The competition in London was fierce and other top winning independent films included Hunger, a riveting portrait of IRA hunger striker Bobby Sands; Michael Fassbender played Sands and was named the best actor. The harrowing but life affirming concentration camp The Boy in the Striped Pyjamas also received the best actress nod for Vera Farmiga.

Noting how the Boyle film began attracting attention first at Telluride and then at the Toronto International Film festival in September, the influential trade publication Variety said it 'has been generating frenzied buzz since it world premiere.'

Boyle, 52, has repeatedly said Mumbai for him offered the best of the contrasts in everything but he was most impressed with the resourcefulness and wit of the most vulnerable and marginalized of its citizens.

He shot the film which cost $15 million (his previous movie Sunshine, a flop, had cost $50 million) with high-definition digital video cameras. It  turned out to be a life-changing experience. Suddenly those 'odd words' like serendipity and destiny began to make sense, he said in an interview with The Philadelphia Inquirer last week.
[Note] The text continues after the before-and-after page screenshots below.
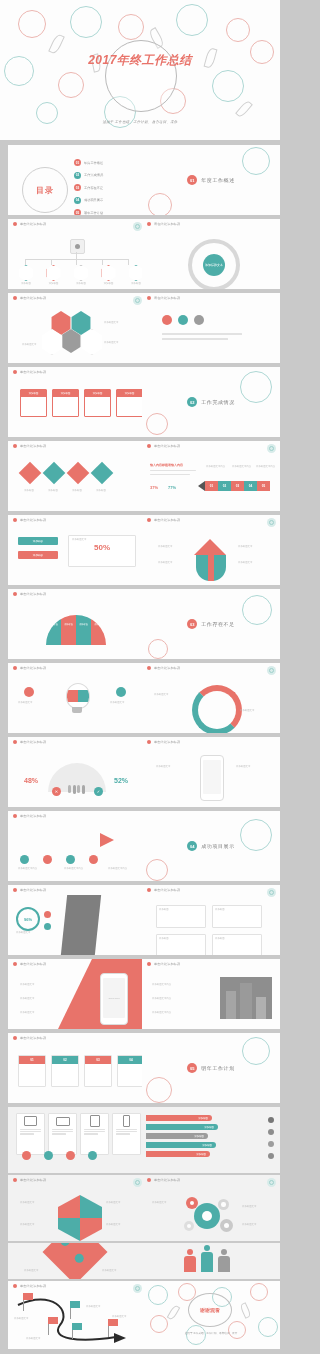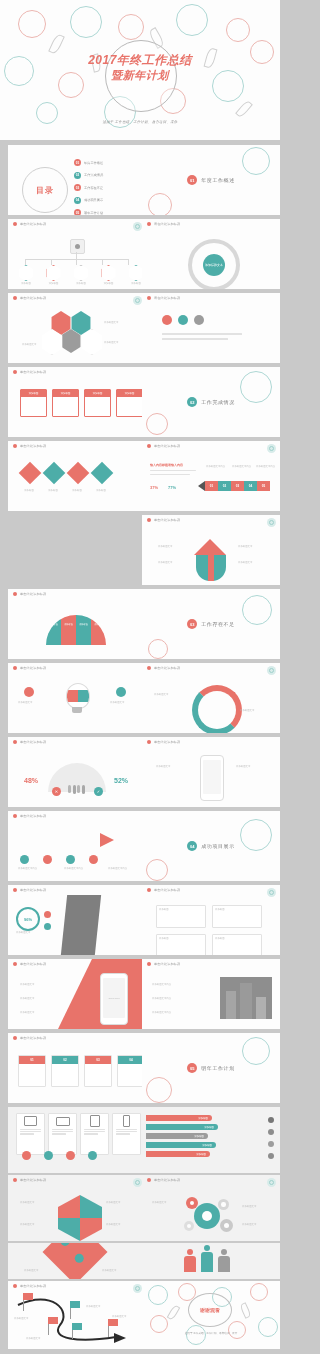--- a/index.html
+++ b/index.html
@@ -95,21 +95,20 @@
       <div class="fl" style="left:250px;top:40px;width:22px;height:22px;border:.7px solid #e8a9a3;"></div>
       <div class="fl" style="left:36px;top:102px;width:20px;height:20px;border:.7px solid #9fd0cc;"></div>
       <div class="petal" style="left:52px;top:34px;width:7px;height:18px;border:.6px solid #c8c8c8;transform:rotate(25deg);"></div>
       <div class="petal" style="left:152px;top:28px;width:7px;height:18px;border:.6px solid #c8c8c8;transform:rotate(-30deg);"></div>
       <div class="petal" style="left:206px;top:48px;width:7px;height:18px;border:.6px solid #c8c8c8;transform:rotate(15deg);"></div>
       <div class="petal" style="left:92px;top:54px;width:6px;height:16px;border:.6px solid #c8c8c8;transform:rotate(-12deg);"></div>
       <div class="petal" style="left:240px;top:100px;width:6px;height:16px;border:.6px solid #c8c8c8;transform:rotate(40deg);"></div>
     </div>
     <div class="tcircle"></div>
     <div class="tslide-title t1">2017年终工作总结</div>
-    <div class="tslide-title t2">暨新年计划</div>
     <div class="tsub">适用于 工作总结、工作计划、教育培训、课件</div>
   </div>
 
   <div class="slide half l" style="top:145px;height:70px;">
     <div class="toc-ring">
       <span>目录</span>
     </div>
     <div class="toc-list">
       <div class="toc-row">
         <div class="toc-b" style="background:#e8736a">01</div>
@@ -299,20 +298,32 @@
       <div class="ctr" style="width:13px;height:10px;background:#4dada8;color:#fff;font-size:3px;font-weight:bold;">02</div>
       <div class="ctr" style="width:13px;height:10px;background:#e8736a;color:#fff;font-size:3px;font-weight:bold;">03</div>
       <div class="ctr" style="width:13px;height:10px;background:#4dada8;color:#fff;font-size:3px;font-weight:bold;">04</div>
       <div class="ctr" style="width:13px;height:10px;background:#e8736a;color:#fff;font-size:3px;font-weight:bold;">05</div>
     </div>
     <div class="cap2" style="position:absolute;left:64px;top:24px;">添加标题文本内容</div>
     <div class="cap2" style="position:absolute;left:90px;top:24px;">添加标题文本内容</div>
     <div class="cap2" style="position:absolute;left:114px;top:24px;">添加标题文本内容</div>
   </div>
 
+  <div class="slide half l" style="top:515px;height:70px;">
+    <div class="shead">
+      <div class="dot"></div>
+      <div class="ht">单击此处添加标题</div>
+    </div>
+    <div style="position:absolute;left:10px;top:22px;width:40px;height:8px;border-radius:1px;background:#4dada8;color:#fff;font-size:2.6px;" class="ctr">添加标题</div>
+    <div style="position:absolute;left:10px;top:36px;width:40px;height:8px;border-radius:1px;background:#e8736a;color:#fff;font-size:2.6px;" class="ctr">添加标题</div>
+    <div style="position:absolute;left:60px;top:20px;width:66px;height:30px;" class="card">
+      <div class="cap2" style="padding:2px 0 0 3px;">添加标题文本</div>
+      <div class="big coral" style="font-size:8px;text-align:center;margin-top:2px;">50%</div>
+    </div>
+  </div>
 
   <div class="slide half r" style="top:515px;height:70px;">
     <div class="shead">
       <div class="dot"></div>
       <div class="ht">单击此处添加标题</div>
     </div>
     <div class="corner"></div>
     <div style="position:absolute;left:52px;top:24px;width:0;height:0;border-left:16px solid transparent;border-right:16px solid transparent;border-bottom:16px solid #e8736a;"></div>
     <div style="position:absolute;left:54px;top:40px;width:30px;height:26px;background:#4dada8;border-radius:0 0 14px 14px;"></div>
     <div style="position:absolute;left:66px;top:40px;width:6px;height:26px;background:#e8736a;"></div>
'I had not had a lot of respect or time for those ideas, but you begin to appreciate [them] a bit,' he added. 'And serendipitous things did just happen on the film constantly. You think, how is that happening?'

He had not expected the film to be an audience pleaser in America, he admits, and now there are speculations that it could end its run with more than $30 million, and if it gets major Golden Globe and Oscar awards, it could fly beyond $40 million.

'We never made it (the film) with that (awards) in mind,' he has said. 'You can imagine, it's the furthest thing from your mind - although the Indian crew did used to say, because it's so far away from Hollywood and they love Hollywood, they'd go, 'Oh, this will definitely get an Oscar...' It was laughable."